## YOUR INSTRUCTIONS:
Omit every picture while repeating the entries exactly.

*** Begin section ***

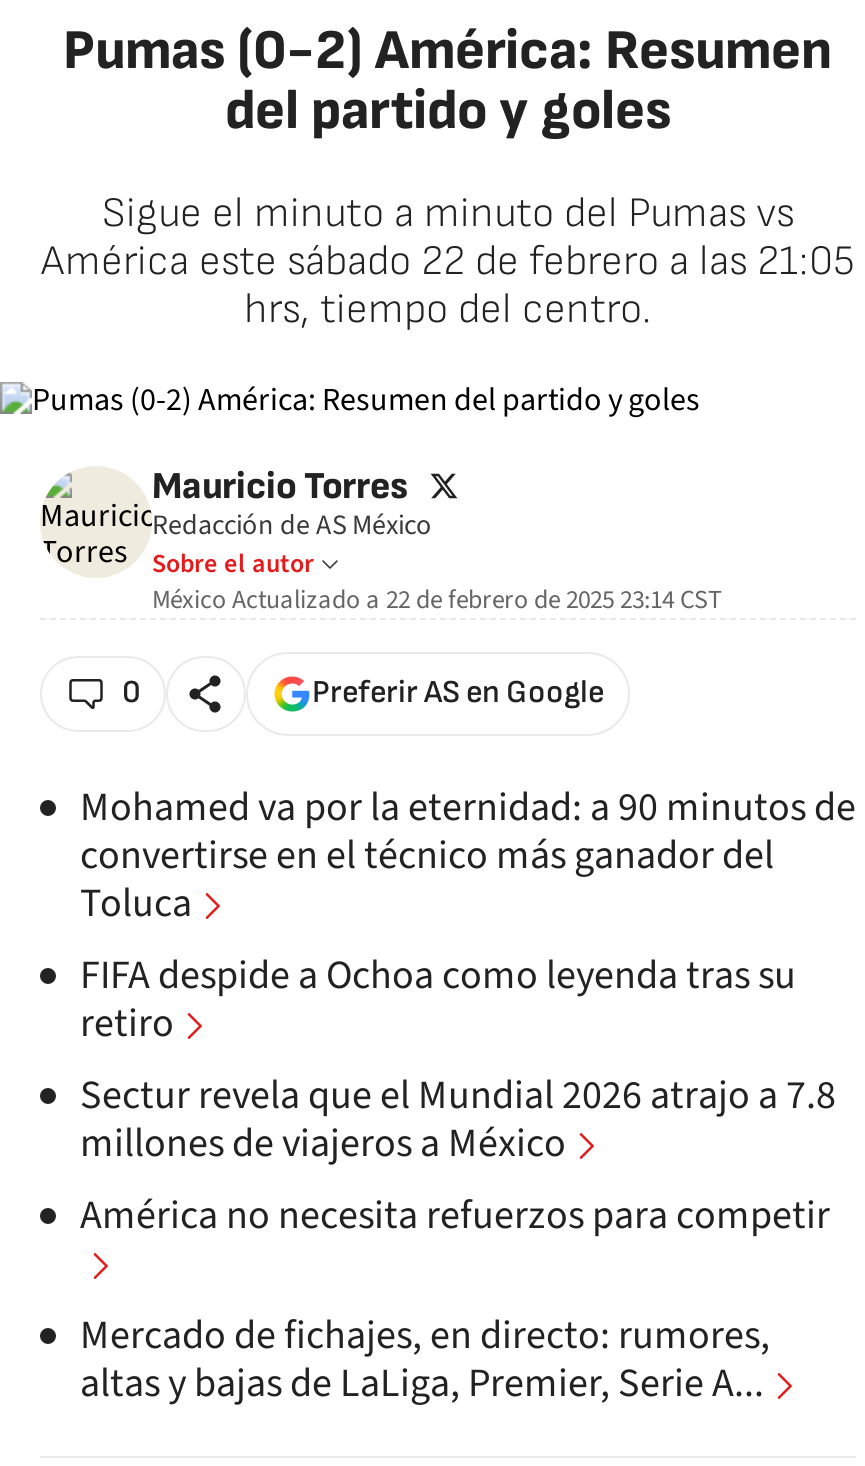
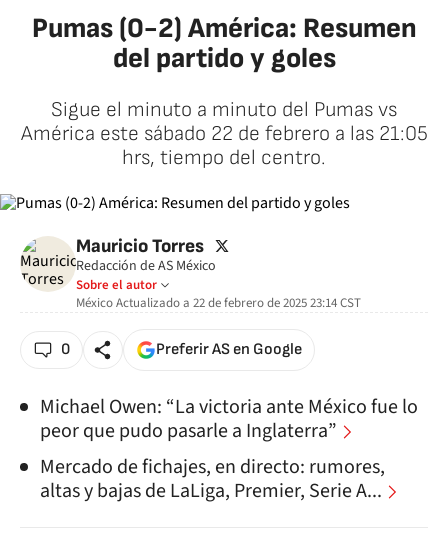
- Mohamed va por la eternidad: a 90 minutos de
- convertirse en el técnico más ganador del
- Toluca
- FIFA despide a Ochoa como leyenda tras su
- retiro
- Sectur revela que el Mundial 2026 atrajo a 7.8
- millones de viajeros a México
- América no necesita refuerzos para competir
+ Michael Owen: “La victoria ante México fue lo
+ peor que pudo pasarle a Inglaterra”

*** End section ***

## FINISHED EXERCISE:
- Mohamed va por la eternidad: a 90 minutos de
- convertirse en el técnico más ganador del
- Toluca
- FIFA despide a Ochoa como leyenda tras su
- retiro
- Sectur revela que el Mundial 2026 atrajo a 7.8
- millones de viajeros a México
- América no necesita refuerzos para competir
+ Michael Owen: “La victoria ante México fue lo
+ peor que pudo pasarle a Inglaterra”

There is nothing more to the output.